Résumé de la décision
Mme D C, épouse B, a demandé l'annulation de son titre de pension, arguant que ses services auxiliaires effectués jusqu'en avril 1992 n'avaient pas été pris en compte dans le calcul de ses droits à pension. Elle a soutenu que sa demande de validation de ces services, faite en décembre 1992, n'avait pas été considérée. Le tribunal a rejeté sa requête, concluant qu'elle n'avait pas répondu à une notification de validation de ses services auxiliaires envoyée par l'administration en janvier 2018, ce qui a entraîné un refus implicite de sa part.
Arguments pertinents
1. Non-prise en compte des services auxiliaires : Le tribunal a constaté que les services de Mme B, effectués entre mars 1982 et août 1994, n'avaient pas été pris en compte dans le calcul de sa pension. Cela est dû à son absence de réponse à la notification de validation de ses services auxiliaires.
2. Refus implicite de validation : Selon l'article D2 du code des pensions civiles et militaires de retraite, le silence gardé par le fonctionnaire pendant le délai d'un an suivant la notification de validation vaut refus. Le tribunal a donc considéré que Mme B avait implicitement refusé la validation de ses services.
3. Délai de réponse : Le tribunal a souligné que Mme B avait un délai de six mois pour répondre à la demande de pièces complémentaires et un an pour accepter ou refuser la notification de validation. Son inaction a conduit à la non-prise en compte de ses services dans le calcul de sa pension.
Interprétations et citations légales
1. Article L. 5 du code des pensions civiles et militaires de retraite : Cet article stipule que les services auxiliaires peuvent être pris en compte pour la constitution du droit à pension, à condition que la validation ait été demandée dans un délai de deux ans suivant la titularisation.
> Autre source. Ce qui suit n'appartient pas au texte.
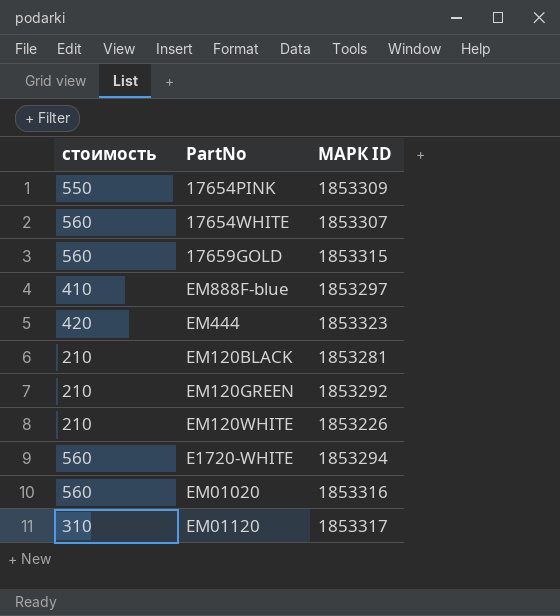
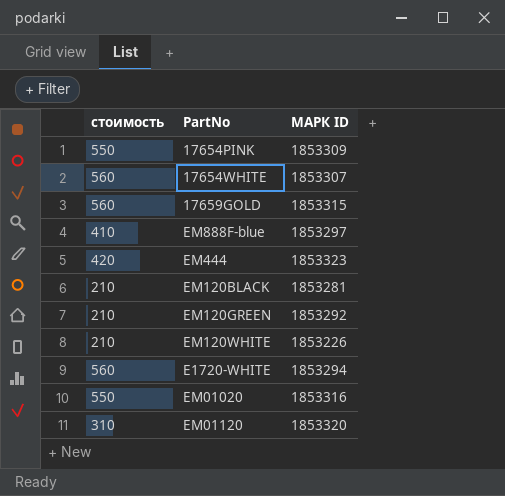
EM01020 | стоимость: 560 -> 550
EM01120 | МАРК ID: 1853317 -> 1853320

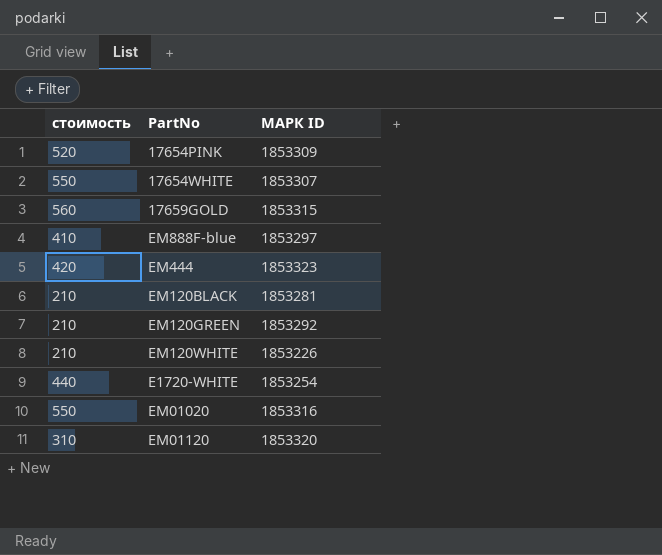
17654PINK | стоимость: 550 -> 520
17654WHITE | стоимость: 560 -> 550
E1720-WHITE | стоимость: 560 -> 440
E1720-WHITE | МАРК ID: 1853294 -> 1853254

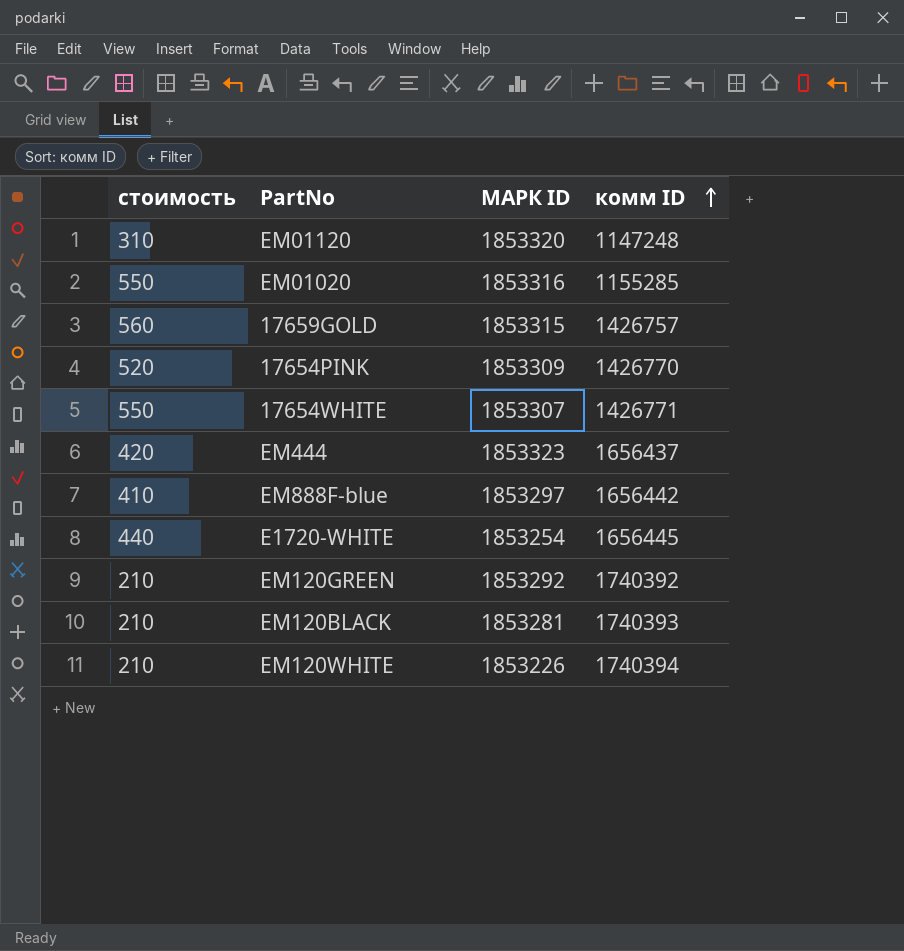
row order: none -> комм ID ascending
column комм ID | position: none -> 4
Il précise également que le silence gardé par le fonctionnaire pendant le délai d'un an suivant la notification de validation vaut refus. Cela a été central dans la décision, car Mme B n'a pas répondu dans le délai imparti.
> "Le silence gardé par le fonctionnaire ou le militaire pendant le délai prévu à l'avant-dernier alinéa de l'article L. 5 vaut refus."
2. Article D2 du même code : Cet article précise que le fonctionnaire dispose d'un délai de six mois pour répondre à toute demande de pièces complémentaires. Le tribunal a appliqué cette règle pour conclure que l'absence de réponse de Mme B à la notification de validation a conduit à un refus implicite.
> "Le fonctionnaire ou le militaire dispose d'un délai de six mois pour répondre à toute demande de pièces complémentaires qui lui est notifiée par l'administration."
En conclusion, le tribunal a rejeté la requête de Mme B en raison de son inaction face à la notification de validation de ses services auxiliaires, ce qui a entraîné un refus implicite de sa part, conformément aux dispositions des articles L. 5 et D2 du code des pensions civiles et militaires de retraite.